Я шел по пустырю и на горизонте за силуэтами небоскребов на фоне звездного неба угадывался рассвет. Через несколько часов проснется город от своего кошмарного беспокойного сна, и будет делать то же, что он делал вчера – беспощадной машиной перемалывать человеческие души, и то, что получится в итоге сливать в канализационные стоки и сбрасывать куда-то на глубину морского дна. Я помнил, что километрах в восьми от того места, где я оставил три трупа и одного потенциального покойника, находился берег реки. В трудную для себя минуту я шел к ближайшему водоему, и, глядя на мелкую рябь его поверхности, я обретал покой. Глядя на отражение неба и дорожку света, бликующую на волнах, я забывал о том камне, что висит у меня на шее. Я шел туда, что бы сидя под кроной плакучей ивы встретить рассвет, и где то между камней и опавших листьев найти решение своих проблем.
Мой путь пролегал через не самые благополучные районы города. Безусловно, дыхание цивилизации, от части, развеяло первобытный мрак в умах местных жителей. Однако, очевидно было то, что в этих местах самый высокий уровень насильственный преступлений, молодежные бандформирования наводят жуть на всю округу, организованная преступность держит частный предпринимателей в железных тисках. Да, это не самые лучшие места для жизни, и жизнь тут не такая сладкая, и я был рад тому, что сейчас самое темное предрассветное время. Никто не разгуливает по улице в поисках наживы, все преступления давно совершены, убийцы спят мирным сном, а жертвы разлагаются в сточных канавах. Единственные, кого я мог встретить, это полицейские машины, патрулирующие улицы, с сонными и безразличными служителями закона, которых только форма и легальное оружие отличает от обыкновенных грабителей.

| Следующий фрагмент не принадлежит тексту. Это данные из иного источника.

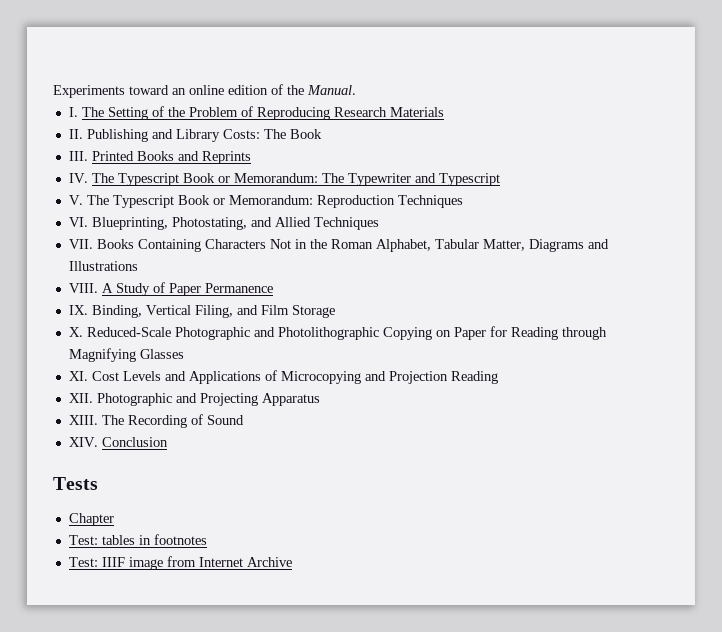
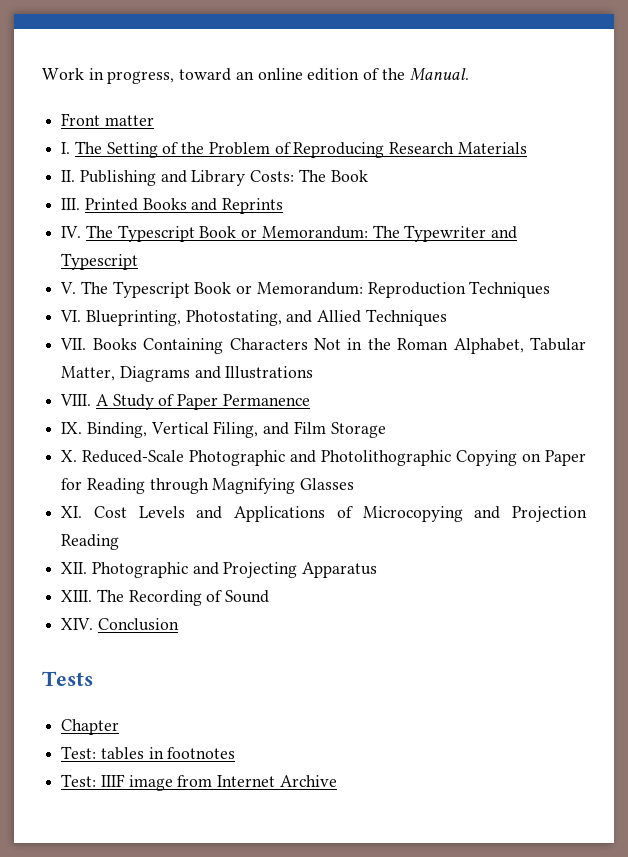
- Experiments toward an online edition of the Manual.
+ Work in progress, toward an online edition of the Manual.
+ Front matter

Я выбирал себе дорогу по самым темным закоулкам, я старался скрываться в самой густой тени, иногда замирая на секунду, прислушиваясь, не хрустнет ли где ветка, не раздается ли в абсолютной ночной тишине чье то дыхание. Но я был один, и даже дворовые собаки не лаяли на призраков, и не гремели мусорными баками в поисках пропитания. Я не слышал ни одной машины. Никто не ездил в такой глуши в такое время. И я был рад таким обстоятельствам, ибо представлял я собой ужасное зрелище. Любой, кого я мог бы встретить не остался ко мне равнодушным, в той, или иной степени.

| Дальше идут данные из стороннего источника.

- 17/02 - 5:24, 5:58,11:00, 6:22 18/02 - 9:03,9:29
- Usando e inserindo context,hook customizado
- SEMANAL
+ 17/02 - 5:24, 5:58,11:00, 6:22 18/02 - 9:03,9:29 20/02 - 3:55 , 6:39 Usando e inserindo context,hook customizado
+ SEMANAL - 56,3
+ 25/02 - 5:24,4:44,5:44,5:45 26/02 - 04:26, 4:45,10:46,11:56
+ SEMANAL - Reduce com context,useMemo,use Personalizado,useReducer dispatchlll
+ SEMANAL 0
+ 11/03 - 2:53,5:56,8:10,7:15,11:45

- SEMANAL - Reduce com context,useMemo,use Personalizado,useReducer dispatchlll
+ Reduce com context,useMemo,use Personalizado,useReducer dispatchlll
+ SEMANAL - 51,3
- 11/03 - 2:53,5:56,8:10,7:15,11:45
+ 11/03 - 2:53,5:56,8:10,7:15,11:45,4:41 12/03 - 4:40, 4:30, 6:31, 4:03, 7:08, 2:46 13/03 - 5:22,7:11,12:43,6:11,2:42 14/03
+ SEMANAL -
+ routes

Когда я вышел к берегу реки, солнце уже раскрасило небо в бледно розовый цвет. Еще была видна луна и некоторые яркие звезды. Однако, ночь уже отступала, и у чудовищ, которые охотились в темноте остались считаные минуты, что бы притащить изорванные тела своих жертв в свои берлоги, и самим спрятаться в их глубинах. Как только последний монстр скроется в мрачном заброшенном подвале, или в роскошном склепе на кладбище прямо посреди города, как людишки, которые выжили, могут выдохнуть с облегчением – судьба подарила им еще один день их бессмысленного существования. Не смотря ни на что, однозначно можно было утверждать, что то, кто еще вчера ехал в метро на работу или учебу, исполненные надежд и планов, радости и печали, любви и злобы, уже завтра будет разорван огромными клыками ужасного чудища, и его изувеченное тело будут обгладывать крысы в сточном коллекторе.

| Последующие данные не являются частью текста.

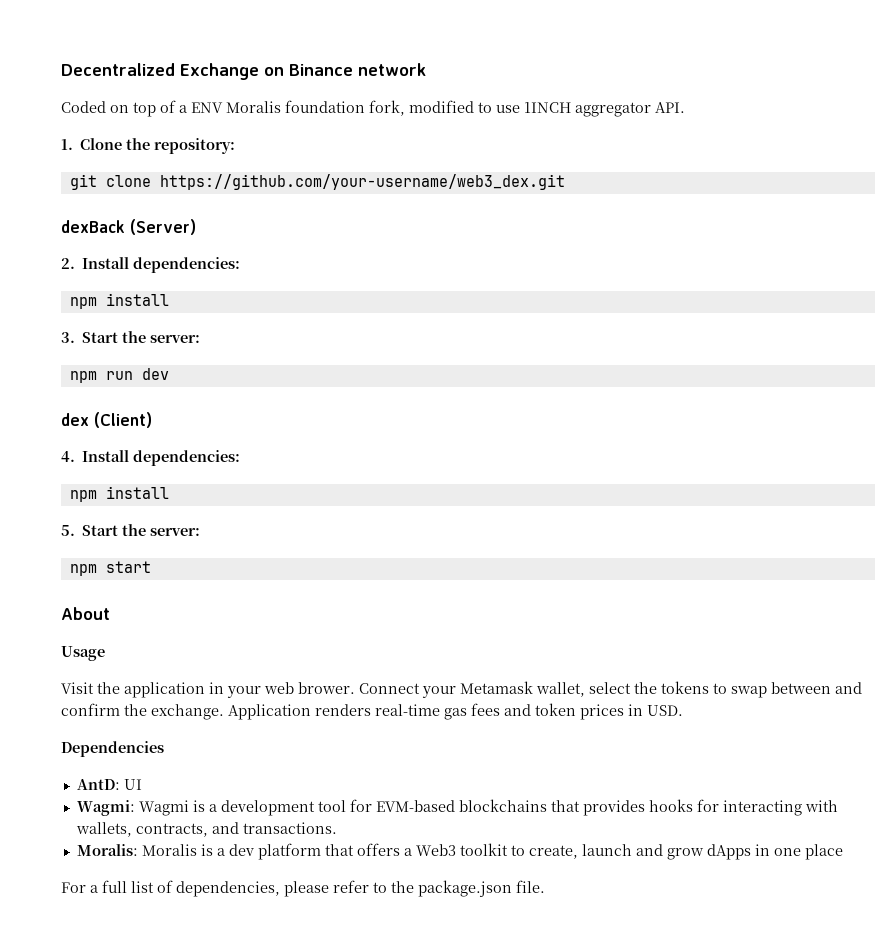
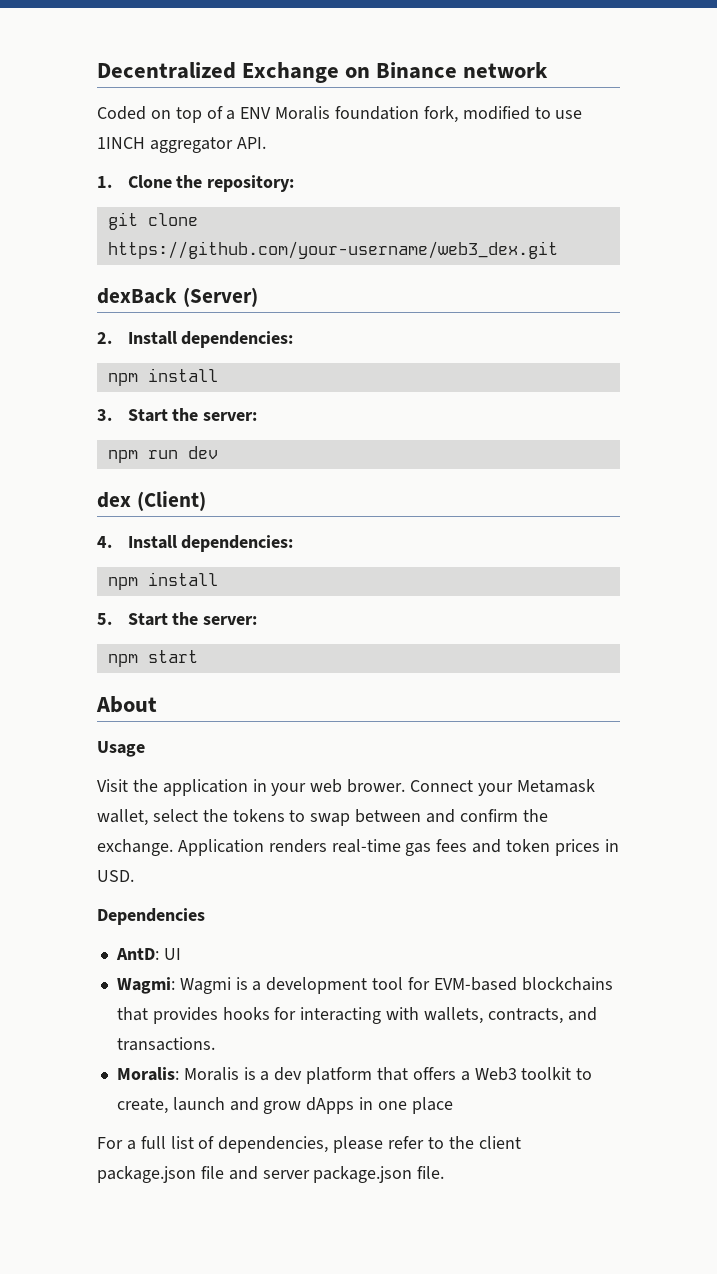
- For a full list of dependencies, please refer to the package.json file.
+ For a full list of dependencies, please refer to the client package.json file and server package.json file.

На берегу реки была благодатная тишина, которой мне всегда не хватало. Но даже в ней я не слышал скрежет шестеренок внутри себя. Я не чувствовал, что кто то крадется в моих мыслях, перетаскивая с места на место свой коварный план. Казалось, я был самим собой, самым обычным человеком. Но достаточно был взглянуть на свои руки, покрытые коркой засохшей крови, как становилось ясно, что все это не сон. Это именно я разрывал собственными зубами глотки невинных людей, это я причинял боль, пытал и убивал. На данный момент у меня не было объяснений произошедшему. Я словно очнулся после ночного кошмара, покрываясь холодным потом, и с бешено колотящимся сердцем. Я словно очнулся после беспощадной пьянки, с раскалывающейся с похмелья головой, с ужасом извлекая из памяти туманные, обрывчатые воспоминания.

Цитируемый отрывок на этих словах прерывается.